Wurzeln der Frauenbewegung
Die „Frauenfrage” hat eine lange Tradition und geht zurück auf die historische Frauenbewegung des 19. Jahrhunderts, die im Rahmen ihrer Zeit etwas revolutionär Neues war. Frauen machten zum ersten Mal ihre Probleme zum Inhalt politischer Aktivität. Damit wurde erstmals die Frauenfrage nicht als privates oder bestenfalls soziales Problem behandelt, sondern unter dem Gesichtspunkt eines politischen Interessenskonfliktes. Im Lauf der Geschichte haben sich die Inhalte der Frauenbewegung wesentlich verändert. Zu Beginn des 20. Jahrhunderts stand der Kampf um die rechtliche Gleichstellung im Vordergrund. Gefordert wurden das Recht auf Bildung und Beruf und gleiche politische Rechte. Politische Aktivität war für Frauen in dieser Zeit mit zahlreichen Erschwernissen verbunden. Neben geringer Bildung und harten Arbeitsbedingungen mußten politisch aktive Frauen mit strafrechtlicher Verfolgung rechnen. Denn das bis 1911 in Kraft befindliche Vereinsgesetz untersagte Frauen, Ausländern und Minderjährigen jede Form der politischen Betätigung.

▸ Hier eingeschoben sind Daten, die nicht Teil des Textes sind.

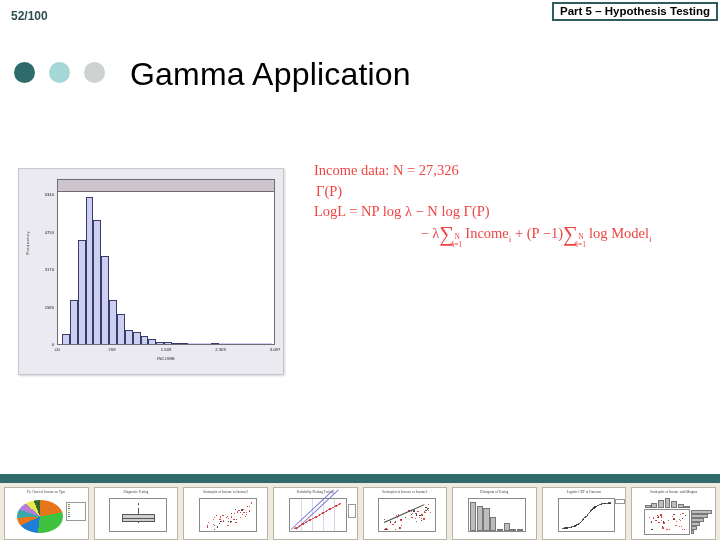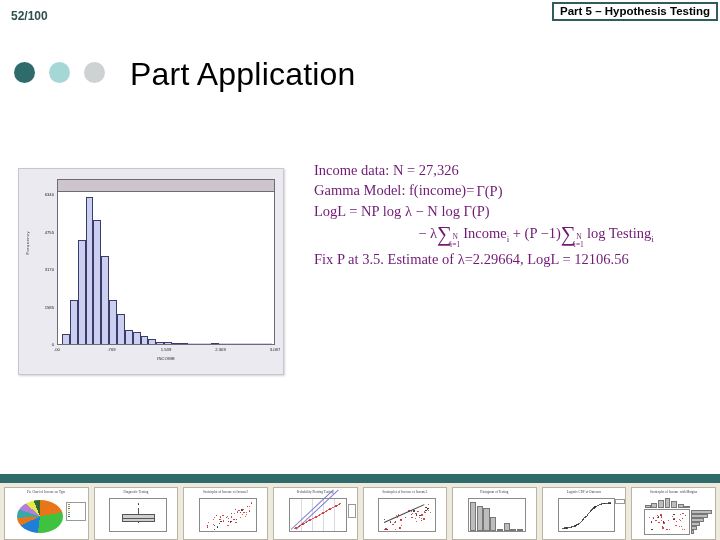--- a/index.html
+++ b/index.html
@@ -179,7 +179,7 @@
   <span class="dot dot-3"></span>
 </div>
 
-<div class="slide-title">Part Application</div>
+<div class="slide-title">Gamma Application</div>
 
 <div class="chart-panel">
   <div class="y-axis-label">Frequency</div>

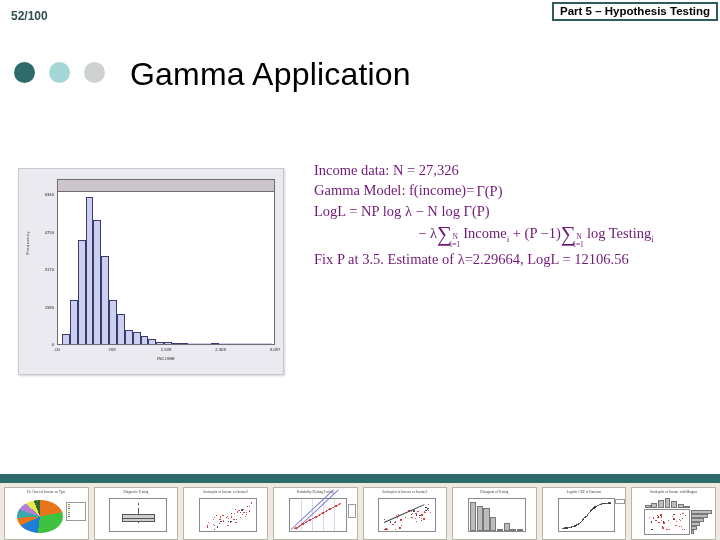--- a/index.html
+++ b/index.html
@@ -109,7 +109,7 @@
   .equations {
     position:absolute; left:314px; top:160px; width:398px;
     font-family:"Liberation Serif", serif;
-    color:#701a75;
+    color:#ef4444;
   }
   .eq-line { font-size:14.5px; line-height:1.42; white-space:nowrap; }
   .eq-model { display:flex; align-items:center; font-size:14.5px; margin:1px 0 1px 0; }

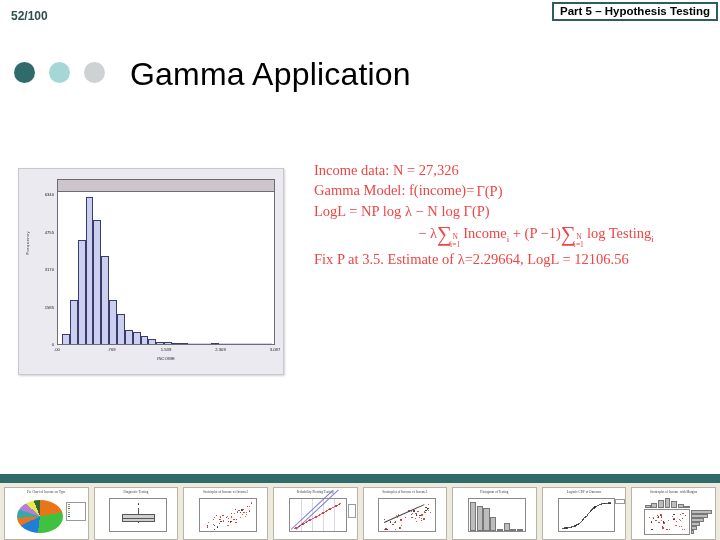--- a/index.html
+++ b/index.html
@@ -241,7 +241,6 @@
   <div class="eq-line">Income data: N = 27,326</div>
 
   <div class="eq-model">
-    <span>Gamma Model: f(income)=</span>
     <span class="frac">
       <span class="frac-den">Γ(P)</span>
     </span>

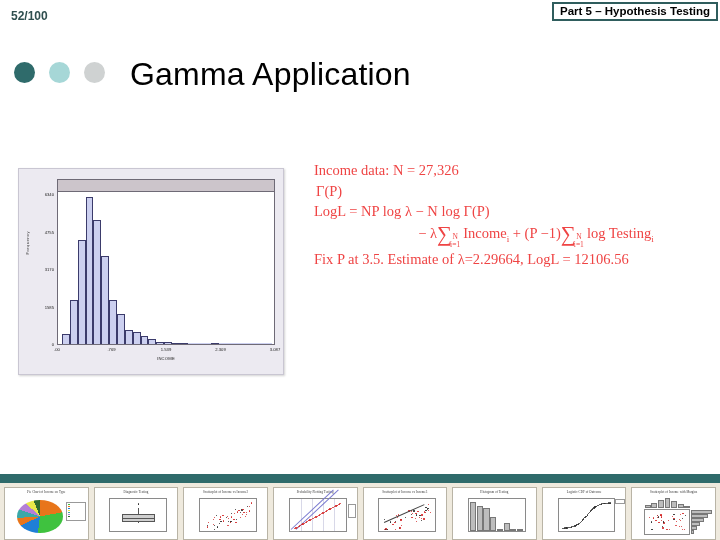--- a/index.html
+++ b/index.html
@@ -255,7 +255,7 @@
       </span><span>Income</span><sub class="s">i</sub> <span>+ (P −1)</span><span class="bigsum">∑</span><span class="sumlim">
         <span class="top">N</span>
         <span class="bot">i=1</span>
-      </span><span>log Testing</span><sub class="s">i</sub>
+      </span><span>log Model</span><sub class="s">i</sub>
   </div>
 
 

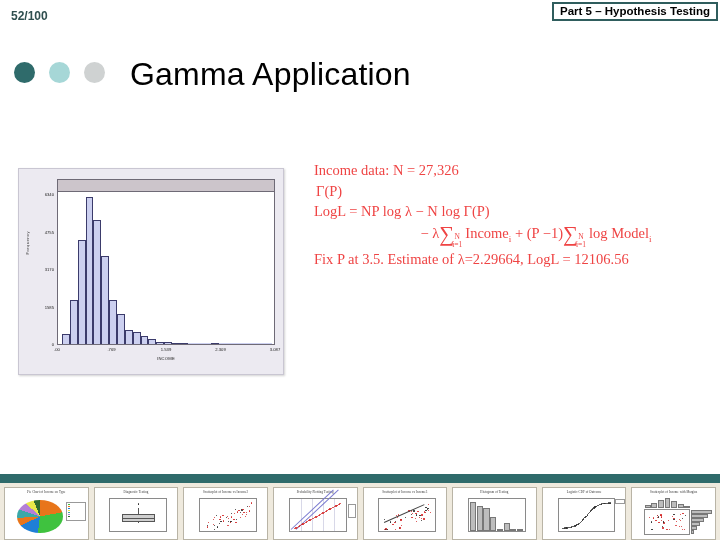--- a/index.html
+++ b/index.html
@@ -262,7 +262,6 @@
   <div class="eq-line eq-split">
   </div>
 
-  <div class="eq-line">Fix P at 3.5.  Estimate of λ=2.29664, LogL = 12106.56</div>
 
 </div>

Auch innerhalb der ArbeiterInnenbewegung mußten sich Frauen ihre Stellung erst erkämpfen. Die Frauen in den Kampf mit einzubeziehen war lange Zeit keine Selbstverständlichkeit. Beim Linzer Parteitag der Sozialdemokratie 1898 wurde den Arbeiterfrauen noch jede eigenständige politische Handlung abgesprochen. „Frauen haben die Aufgabe, durch Bewältigung der Alltagssorgen den Genossen die Ausführung ihrer öffentlichen politischen Aufgaben zu erleichtern” heißt es da. Die Partei spricht sich vehement gegen Ortsgruppengründungen und die Aufnahme nichtorganisierter Hausfrauen und Heimarbeiterinnen aus. Die Gründung vom „Verein sozialdemokratischer Frauen und Mädchen” erfolgte 1902 gegen den Widerstand der eigenen Partei. Innerhalb der proletarischen Frauenbewegung betonte besonders Clara Zetkin die Wichtigkeit der Forderungen der Frauen innerhalb des Klassenkampfes. Sie stellte einen grundsätzlichen Zusammenhang zwischen der Emanzipation der Frau und der der Arbeit vom Kapital her.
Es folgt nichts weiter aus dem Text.